• [ACTION ITEM]: Determine how many lines in the records that follow hold the string "border". Only that number should be returned.

• [INPUT MATERIAL]:
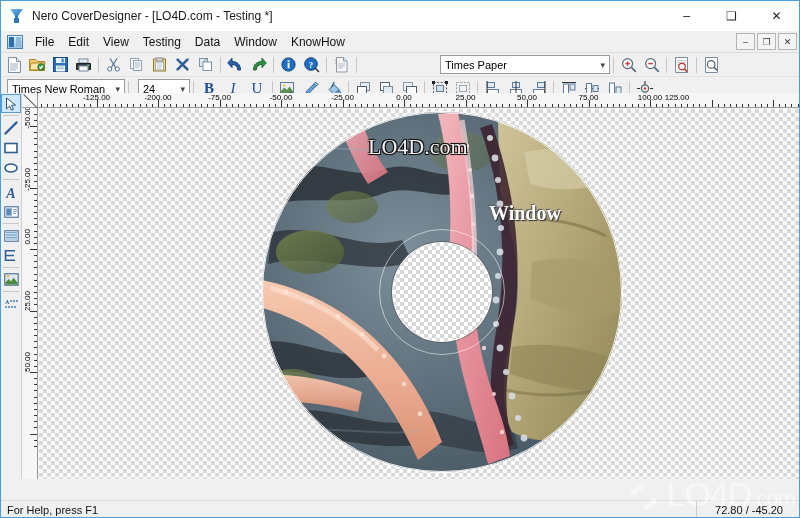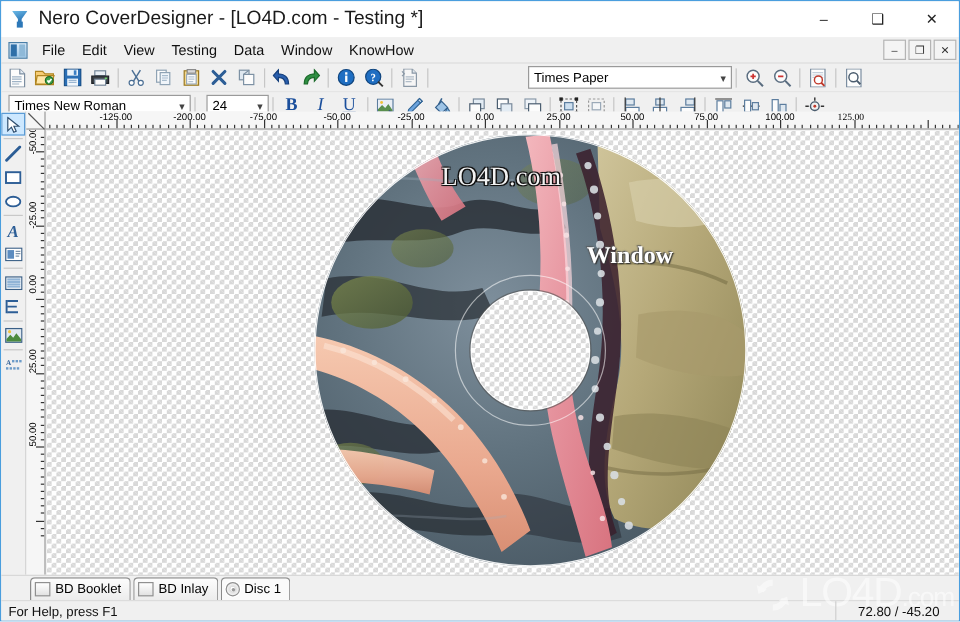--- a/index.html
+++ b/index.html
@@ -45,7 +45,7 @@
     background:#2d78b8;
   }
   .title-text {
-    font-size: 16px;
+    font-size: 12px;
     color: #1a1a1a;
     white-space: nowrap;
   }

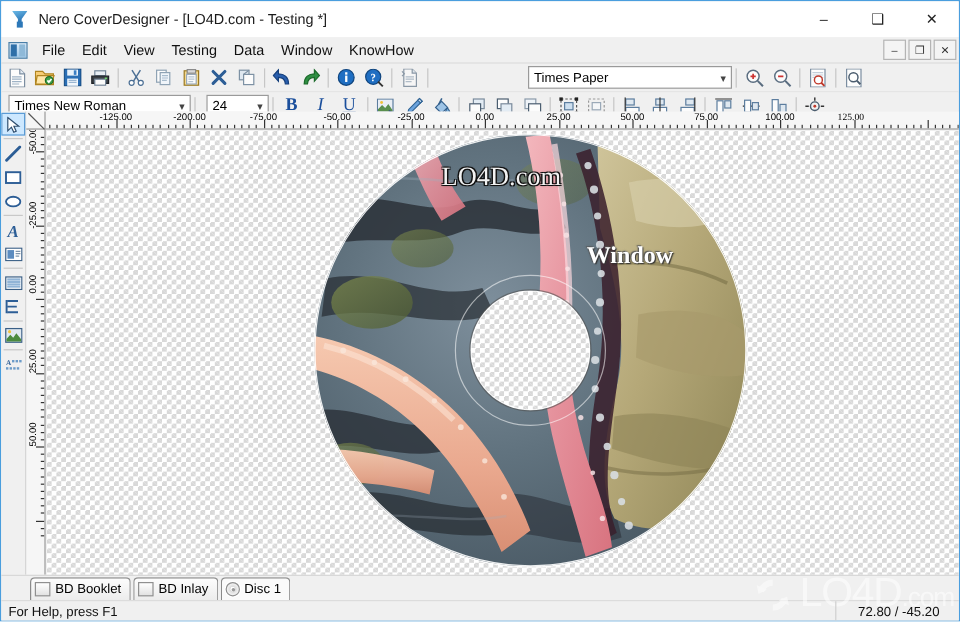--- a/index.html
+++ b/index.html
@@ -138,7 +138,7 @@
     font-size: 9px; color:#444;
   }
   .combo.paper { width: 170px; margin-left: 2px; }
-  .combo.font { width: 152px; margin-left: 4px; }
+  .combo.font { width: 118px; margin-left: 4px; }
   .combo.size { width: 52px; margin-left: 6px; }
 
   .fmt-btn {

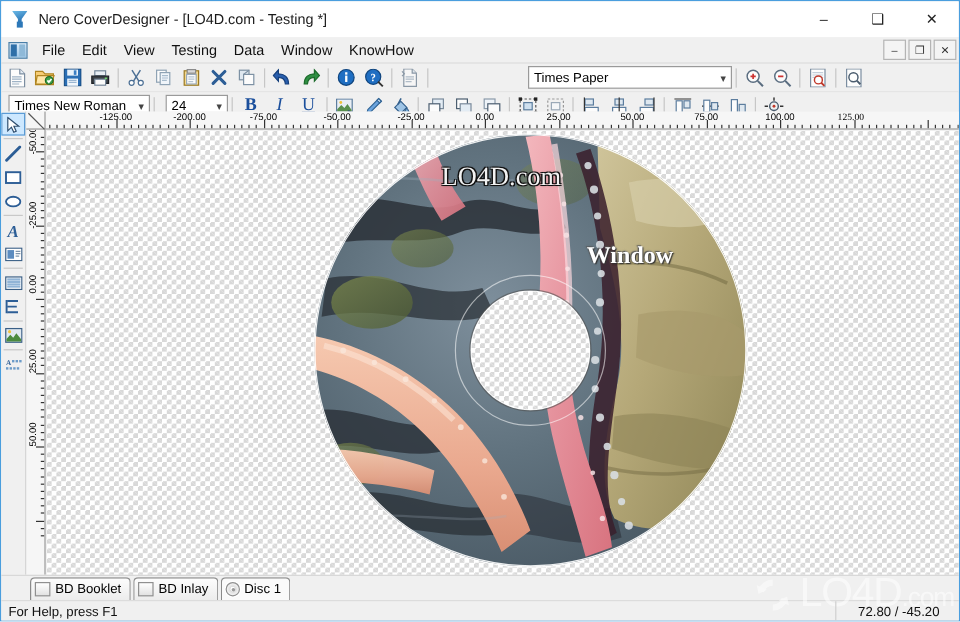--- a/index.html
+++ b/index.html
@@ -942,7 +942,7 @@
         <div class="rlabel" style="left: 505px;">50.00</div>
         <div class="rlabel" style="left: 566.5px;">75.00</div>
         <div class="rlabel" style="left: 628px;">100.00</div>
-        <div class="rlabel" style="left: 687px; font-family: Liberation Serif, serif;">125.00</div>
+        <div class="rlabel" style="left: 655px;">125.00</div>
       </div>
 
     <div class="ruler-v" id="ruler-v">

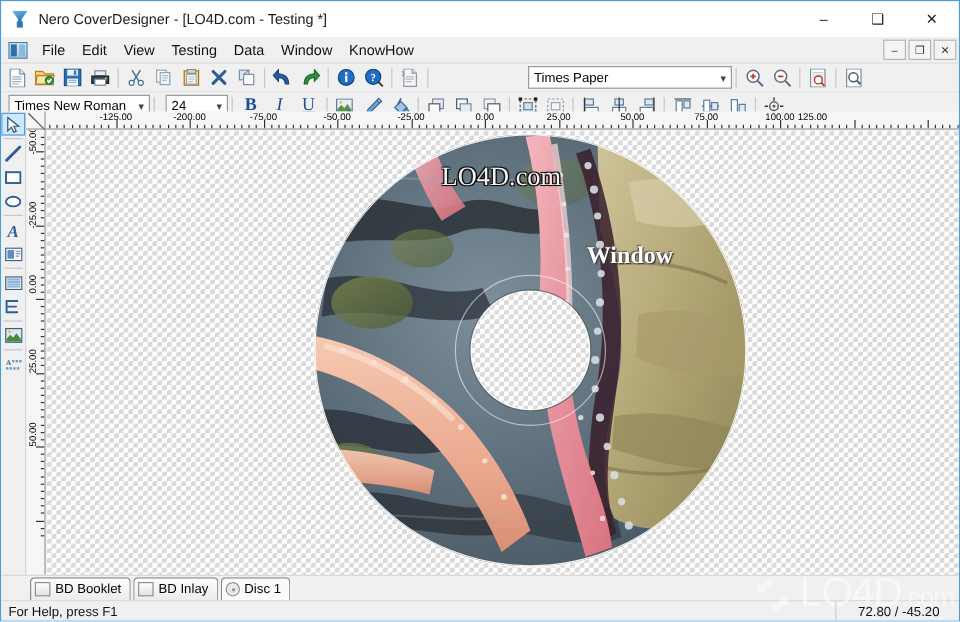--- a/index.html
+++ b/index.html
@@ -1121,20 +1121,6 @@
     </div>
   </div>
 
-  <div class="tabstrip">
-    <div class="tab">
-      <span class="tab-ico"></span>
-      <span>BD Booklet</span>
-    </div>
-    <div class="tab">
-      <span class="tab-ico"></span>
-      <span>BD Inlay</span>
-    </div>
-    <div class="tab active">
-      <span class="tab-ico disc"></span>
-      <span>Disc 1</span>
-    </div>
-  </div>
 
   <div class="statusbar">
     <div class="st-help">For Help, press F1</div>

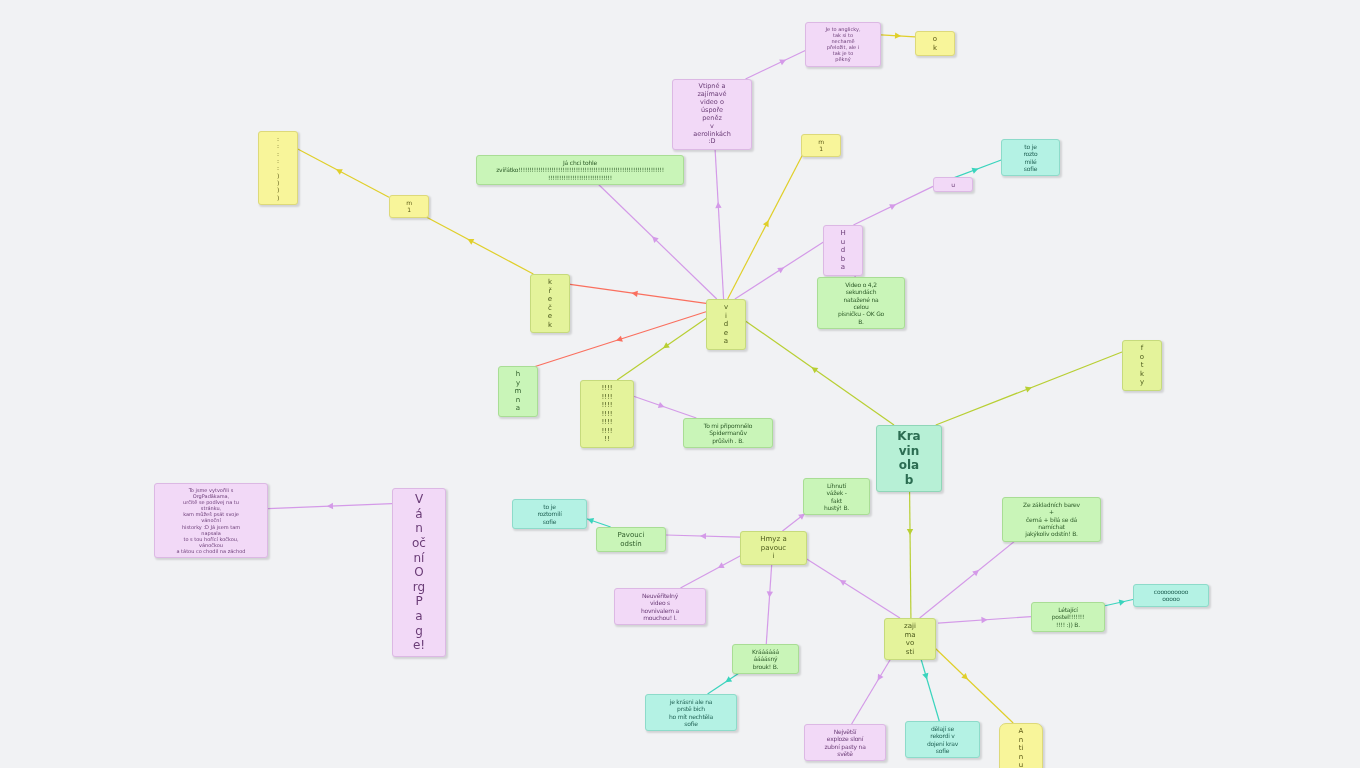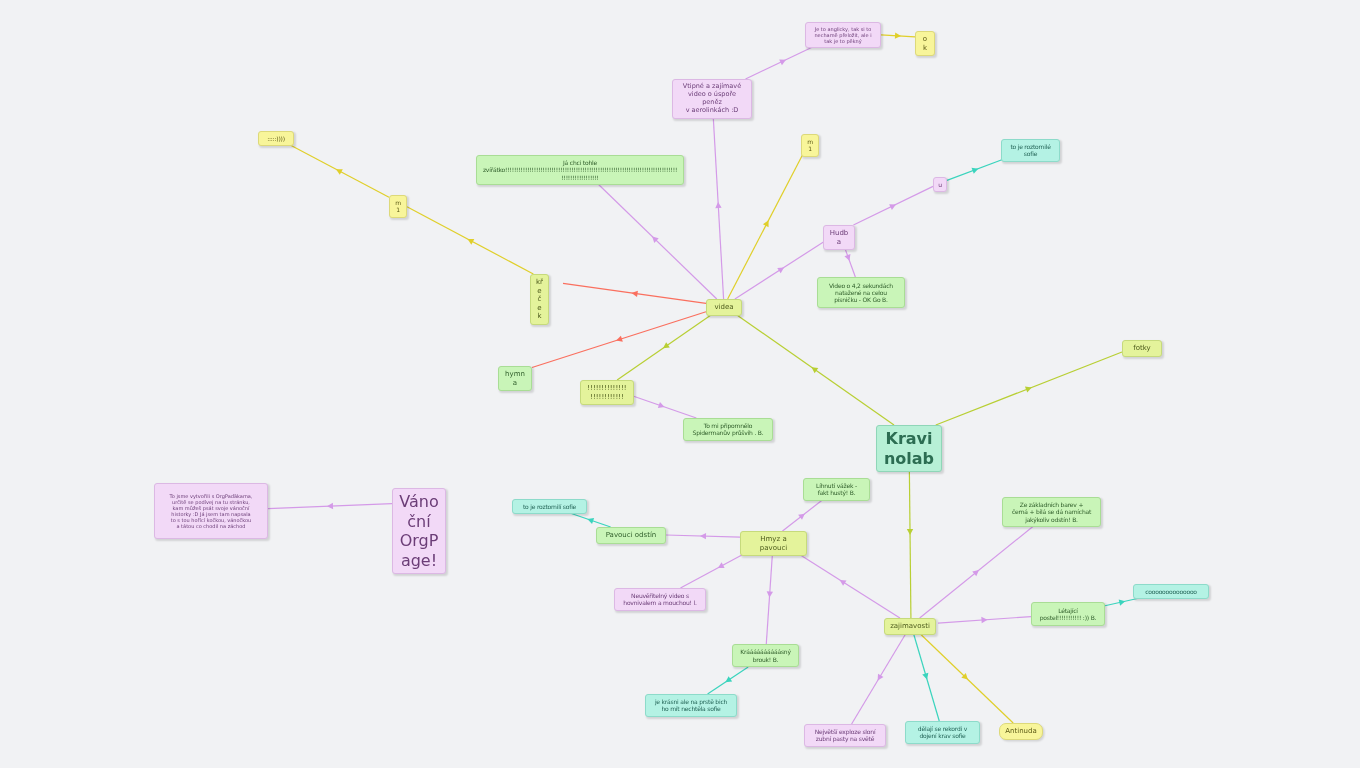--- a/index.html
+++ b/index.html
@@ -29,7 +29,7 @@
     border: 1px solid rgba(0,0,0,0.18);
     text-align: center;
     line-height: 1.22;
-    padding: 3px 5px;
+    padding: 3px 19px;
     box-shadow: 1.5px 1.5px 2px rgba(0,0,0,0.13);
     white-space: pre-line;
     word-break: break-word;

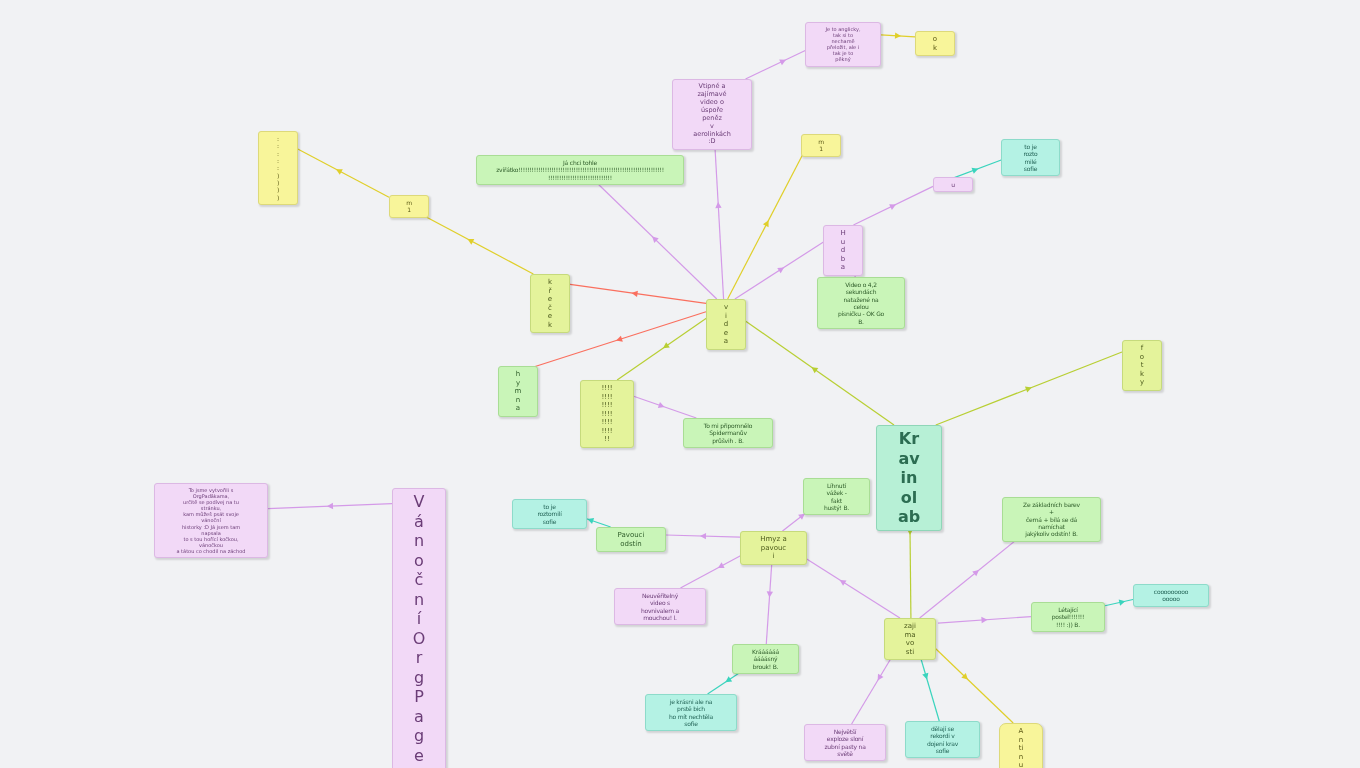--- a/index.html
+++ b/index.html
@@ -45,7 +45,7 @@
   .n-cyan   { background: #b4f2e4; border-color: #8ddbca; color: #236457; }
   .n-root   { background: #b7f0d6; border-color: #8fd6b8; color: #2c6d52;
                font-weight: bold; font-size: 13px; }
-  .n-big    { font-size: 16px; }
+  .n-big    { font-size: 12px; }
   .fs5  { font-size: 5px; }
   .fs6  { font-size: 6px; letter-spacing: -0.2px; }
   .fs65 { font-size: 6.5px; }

• [WRITTEN ANSWER]: 3